> _Exercise prompt_:
Report, as a bare number, how many lines of the entries below contain "GUIDE".
↓↓↓
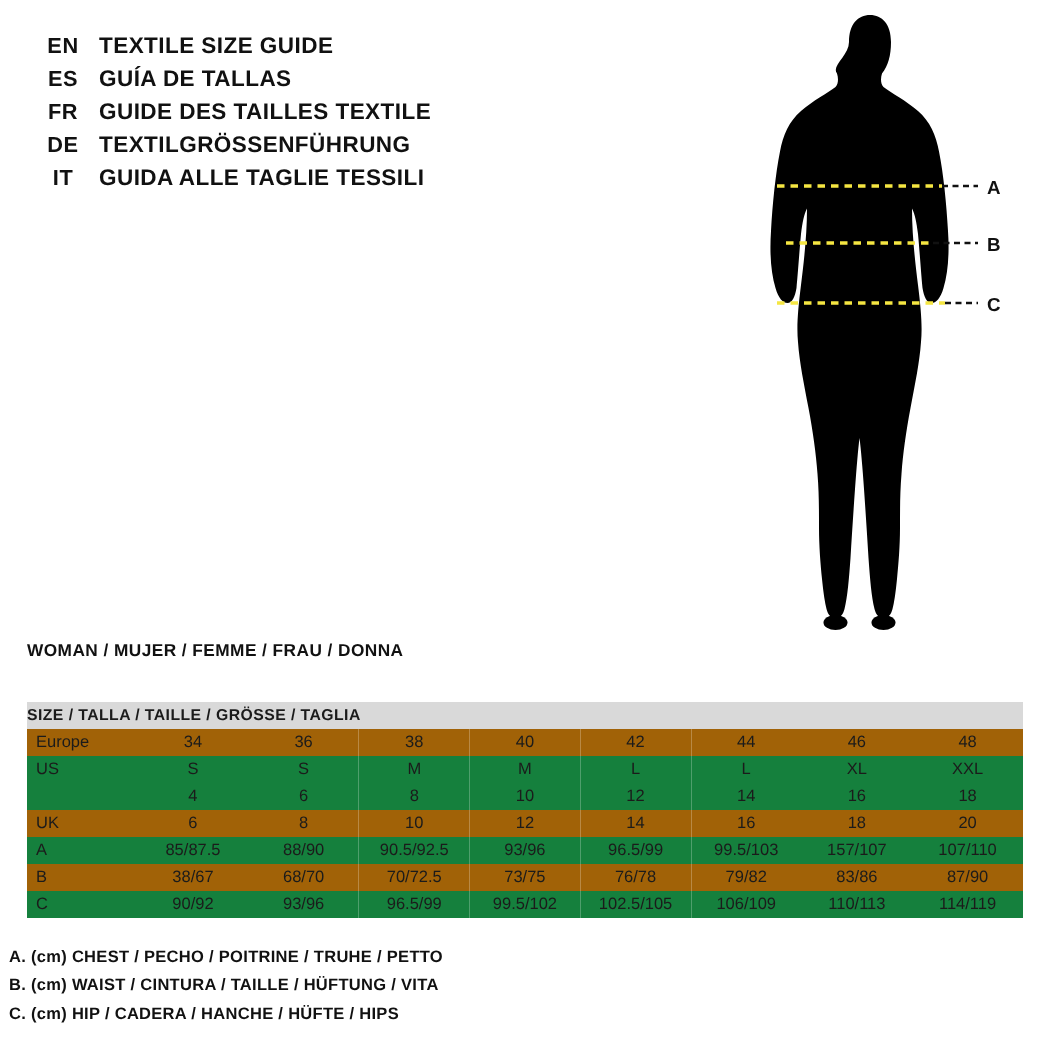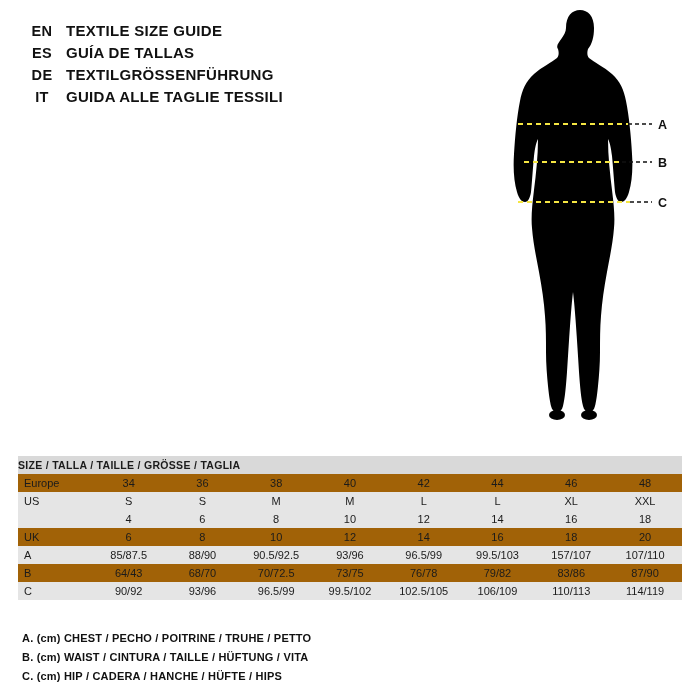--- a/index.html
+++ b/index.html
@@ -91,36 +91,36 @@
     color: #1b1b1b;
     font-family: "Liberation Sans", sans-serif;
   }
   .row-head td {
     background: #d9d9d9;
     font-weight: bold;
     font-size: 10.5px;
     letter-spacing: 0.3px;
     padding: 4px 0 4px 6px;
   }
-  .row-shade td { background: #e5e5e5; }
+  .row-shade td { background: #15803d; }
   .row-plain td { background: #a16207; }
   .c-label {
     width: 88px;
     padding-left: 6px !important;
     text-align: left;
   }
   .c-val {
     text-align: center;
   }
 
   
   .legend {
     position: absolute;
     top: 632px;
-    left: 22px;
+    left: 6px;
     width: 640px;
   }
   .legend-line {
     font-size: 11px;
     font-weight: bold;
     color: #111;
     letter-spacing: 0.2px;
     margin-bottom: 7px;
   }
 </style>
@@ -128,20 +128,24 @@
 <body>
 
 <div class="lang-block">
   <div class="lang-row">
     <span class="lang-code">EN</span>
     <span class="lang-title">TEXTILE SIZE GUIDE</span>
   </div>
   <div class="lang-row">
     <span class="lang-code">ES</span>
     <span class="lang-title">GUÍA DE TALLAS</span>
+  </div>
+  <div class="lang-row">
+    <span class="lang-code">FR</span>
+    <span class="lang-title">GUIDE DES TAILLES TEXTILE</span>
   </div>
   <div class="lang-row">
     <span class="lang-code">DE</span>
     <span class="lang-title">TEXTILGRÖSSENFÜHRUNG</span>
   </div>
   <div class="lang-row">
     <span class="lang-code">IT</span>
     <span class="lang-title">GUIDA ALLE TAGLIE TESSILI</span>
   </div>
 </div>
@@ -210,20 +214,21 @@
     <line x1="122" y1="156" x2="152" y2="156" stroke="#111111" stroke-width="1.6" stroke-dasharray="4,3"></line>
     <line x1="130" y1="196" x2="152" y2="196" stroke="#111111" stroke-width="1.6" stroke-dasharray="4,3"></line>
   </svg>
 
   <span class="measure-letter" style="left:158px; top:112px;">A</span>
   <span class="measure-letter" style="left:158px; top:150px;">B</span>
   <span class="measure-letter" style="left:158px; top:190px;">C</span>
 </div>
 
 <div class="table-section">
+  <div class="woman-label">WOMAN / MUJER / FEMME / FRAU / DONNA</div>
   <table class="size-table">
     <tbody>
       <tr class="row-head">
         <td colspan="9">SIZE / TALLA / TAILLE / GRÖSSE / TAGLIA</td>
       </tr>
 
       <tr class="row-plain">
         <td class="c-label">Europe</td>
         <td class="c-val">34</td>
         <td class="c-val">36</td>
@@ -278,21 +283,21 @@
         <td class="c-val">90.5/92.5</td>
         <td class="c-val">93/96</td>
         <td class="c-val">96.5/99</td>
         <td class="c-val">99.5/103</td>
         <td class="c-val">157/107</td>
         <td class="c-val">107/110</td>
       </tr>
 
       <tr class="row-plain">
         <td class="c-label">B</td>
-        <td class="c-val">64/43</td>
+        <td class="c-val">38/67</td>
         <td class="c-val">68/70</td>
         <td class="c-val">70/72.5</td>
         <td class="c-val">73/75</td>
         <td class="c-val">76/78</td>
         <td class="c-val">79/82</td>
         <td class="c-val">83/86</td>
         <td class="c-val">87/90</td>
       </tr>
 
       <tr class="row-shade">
↑↑↑
> _Exercise answer_:
2